Review: 'Jurassic World: Rebirth' offers a lineup of new characters, but the same old dinosaur action
“Jurassic World: Rebirth,” the seventh in the franchise that started with Steven Spielberg’s masterfully entertaining “Jurassic Park,” the last word in the title suggests that we’re starting fresh — which we are, in a way, because we’re getting new characters we haven’t met before.
In more basic terms, and in keeping with the genetic splicing and playing with God that have been the impetus of the series for 32 years, what “Rebirth” really means is that we’re getting a clone, a copy of a copy of a copy.
It’s a few years after the events of the last movie, “Jurassic World: Dominion,” and a few things have changed. For starters, people are bored with dinosaurs again, in part because they couldn’t survive in temperate climates and are out of sight in a few areas in the tropics, where international law says humans can’t go. Also, the movie gods have decided we don’t need Chris Pratt, which may be the one thing this new movie gets inarguably correct.
Martin Krebs (Rupert Friend), a Big Pharma weasel, wants someone to go to those tropics, to get DNA samples from some of those dinosaurs — because the genetic material could produce some wonder drugs, which Krebs’ company would make billions developing. He offers a whopping amount of money to Zora Bennett (Scarlett Johansson), a mercenary who’s quite savvy at getting in and out of places where one isn’t supposed to go.
Zora teams up with an old friend, Duncan Kincaid (Mahershala Ali), who has a boat and a crew who can deliver Zora and Krebs to an island where InGen, the company that first developed the genetic tech that created the original Jurassic Park dinosaurs, has its secret lab. There, we’re told, is where the creatures too nasty for the tourists was left behind.

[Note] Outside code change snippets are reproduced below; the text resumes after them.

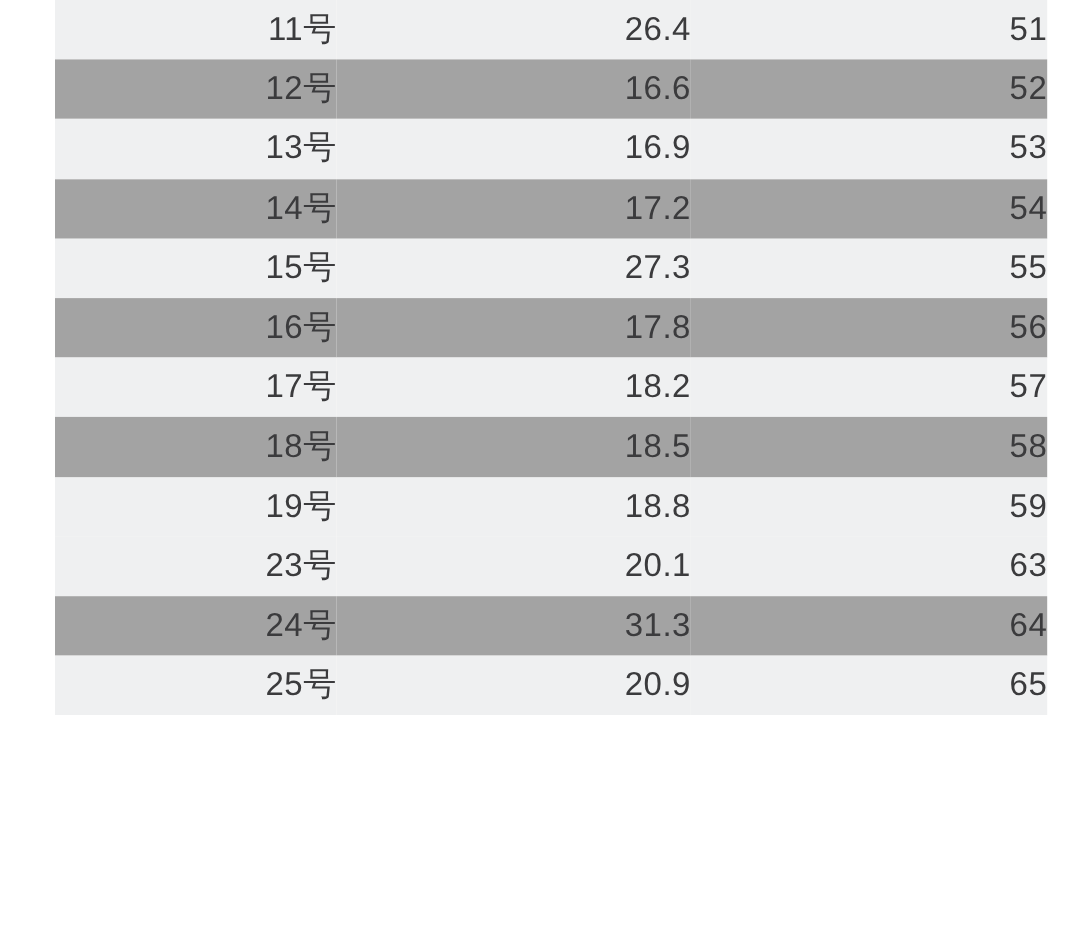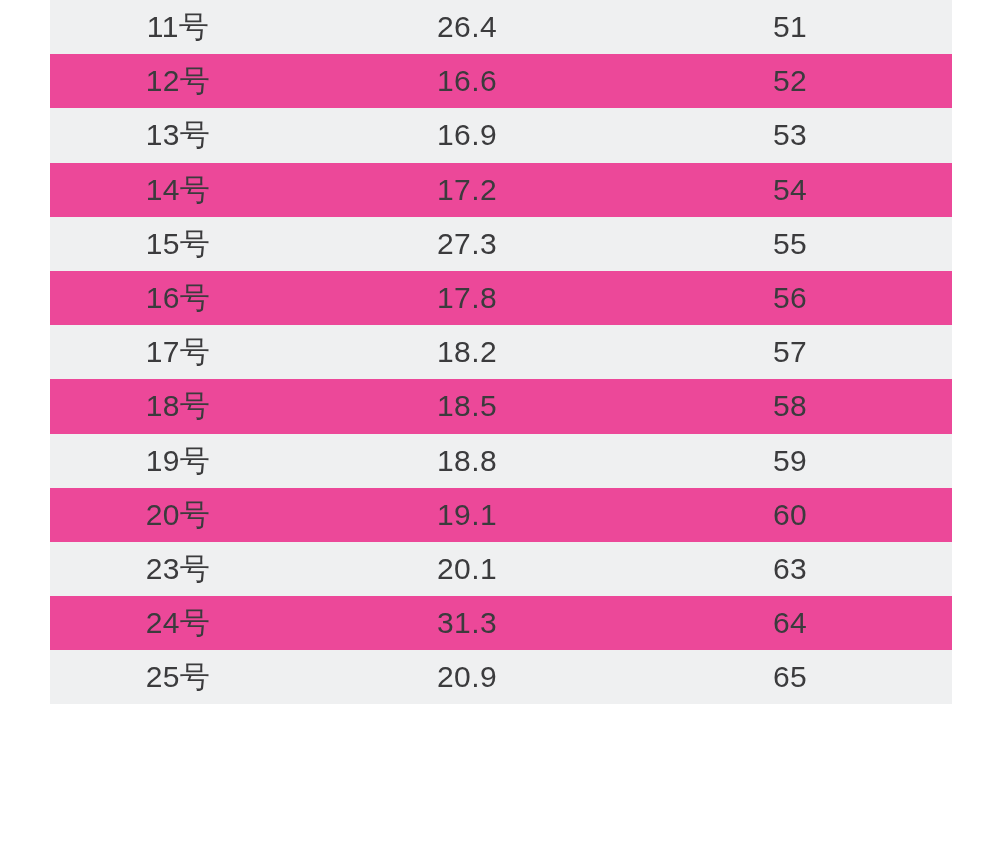--- a/index.html
+++ b/index.html
@@ -41,7 +41,7 @@
   .size-table td {
     padding: 0;
     margin: 0;
-    text-align: center;
+    text-align: right;
     vertical-align: middle;
     font-size: 30px;
     line-height: 1;

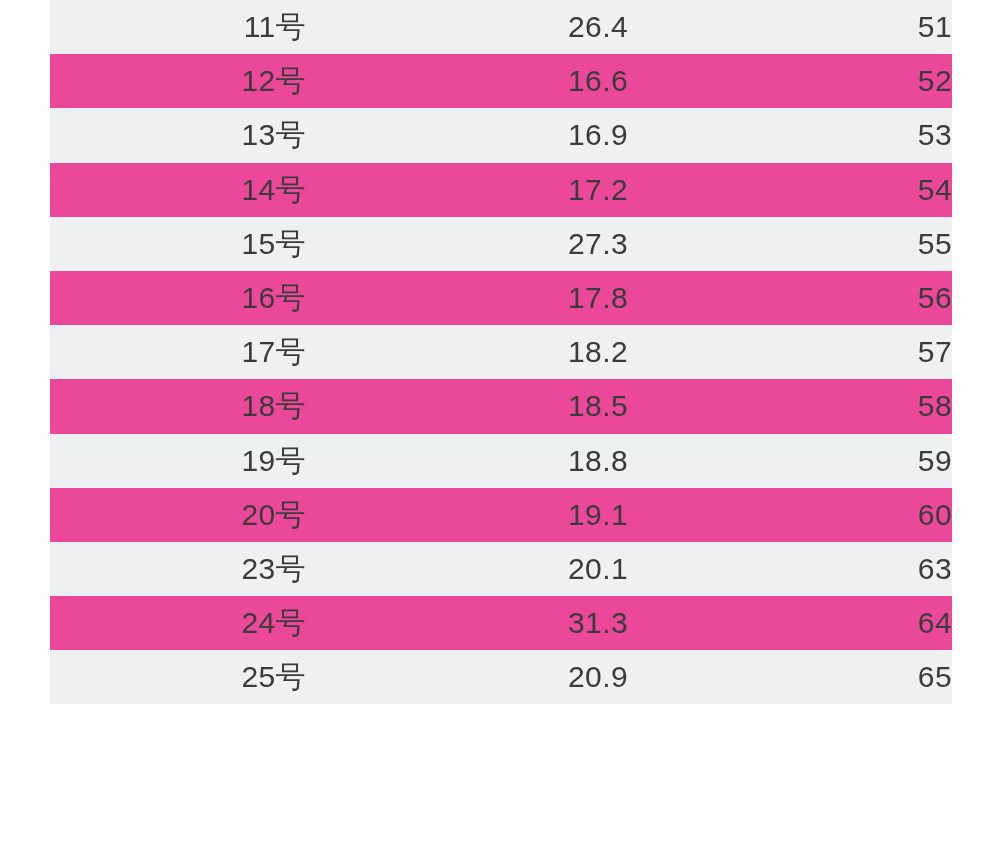--- a/index.html
+++ b/index.html
@@ -36,7 +36,7 @@
     background: #eff0f1;
   }
   .size-table tr.row-plain {
-    background: #ec4899;
+    background: #a3a3a3;
   }
   .size-table td {
     padding: 0;

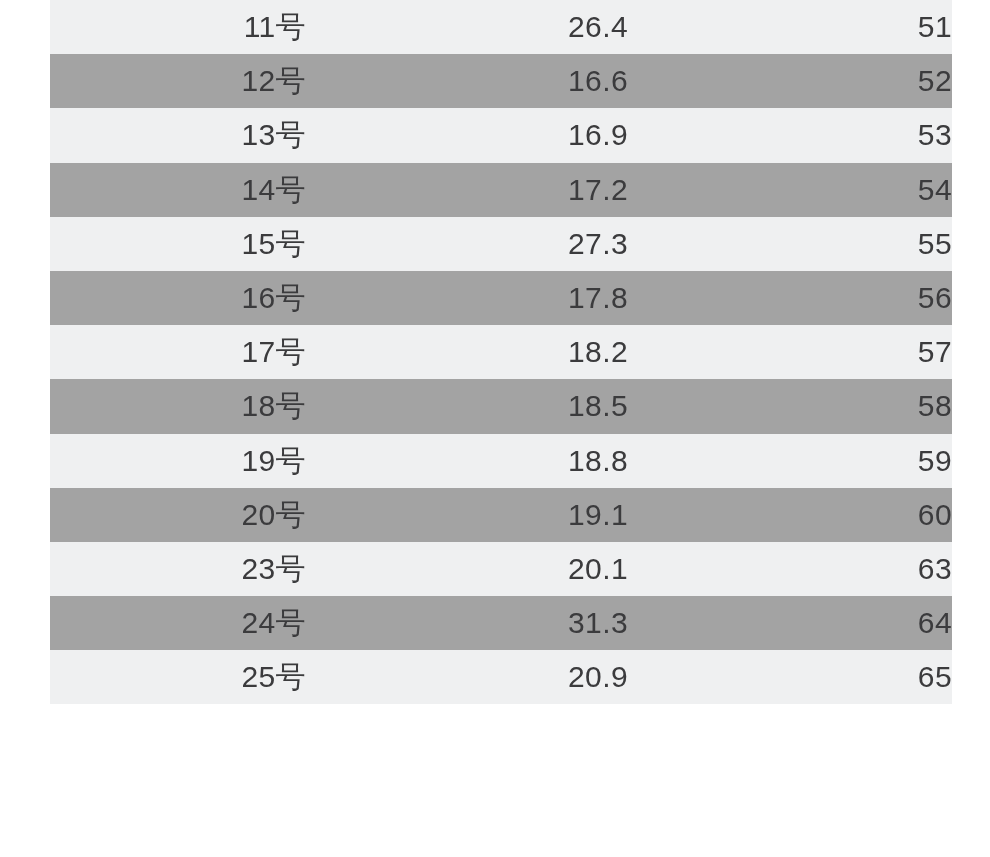--- a/index.html
+++ b/index.html
@@ -113,11 +113,6 @@
           <td class="cell-dia">18.8</td>
           <td class="cell-circ">59</td>
         </tr>
-        <tr class="row-plain">
-          <td class="cell-size">20号</td>
-          <td class="cell-dia">19.1</td>
-          <td class="cell-circ">60</td>
-        </tr>
         <tr class="row-shaded">
           <td class="cell-size">23号</td>
           <td class="cell-dia">20.1</td>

Zora brings along one more expert: A paleo-biologist, Henry Loomis (Jonathan Bailey, from “Wicked”) — a hunk-with-glasses nerd who fills the story space once occupied by Sam Neill’s Alan Grant. (Screenwriter David Koepp, who wrote the first “Jurassic Park” with novelist Michael Crichton, name-drops Grant late in the film, the only character connection from this film to any other.)
While the crew is heading toward the equator, and Koepp provides them enough backstory so Johansson and Ali can tell themselves they’re doing more than yelling “Run!” a lot, there’s a parallel adventure involving a family sailing trip. Reuben Delgado (Manuel Garcia-Rulfo) and his two daughters, little Isabella (Audrina Miranda) and college-bound Teresa (Luna Blaise), along with Teresa’s layabout boyfriend, Xavier Dobbs (David Iacono), are crossing the Atlantic when they run into some whale-like dinos. They cross paths with Zora, Duncan and company, as well as some land-based dinosaurs.
Director Gareth Edwards, the guy behind “Rogue One” and “The Creator,” knows how to make action movies that set human-scaled drama amid massive special effects. (Seek out his low-budget 2010 debut, “Monsters,” and his 2014 take on “Godzilla” as evidence.) Here, he shows his influences: One action sequence on Duncan’s boat evokes the second half of Spielberg’s “Jaws,” while a set piece in a crawlspace is reminiscent of scenes from “Alien.”
Koepp keeps the self-references to “Jurassic Park” locked and loaded at all times, particularly in the dispatching of one baddie contains nods to Wayne Knight’s Nedry, Samuel L. Jackson’s arm and the lawyer eaten alive on the toilet. And, for good measure, composer Alexandre Desplat seems contractually bound to play John Williams’ original theme every two minutes.
In the end, “Jurassic Park Rebirth” is the story of a group of people hoping for a big paycheck by repurposing existing DNA without considering the consequences of what they’re doing. That’s the plot synopsis and a recap of the film’s production.
——
‘Jurassic World: Rebirth’
★★1/2
Opens Wednesday, July 2, in theaters everywhere. Rated PG-13 for intense sequences of violence/action, bloody images, some suggestive references, language and a drug reference. Running time: 134 minutes.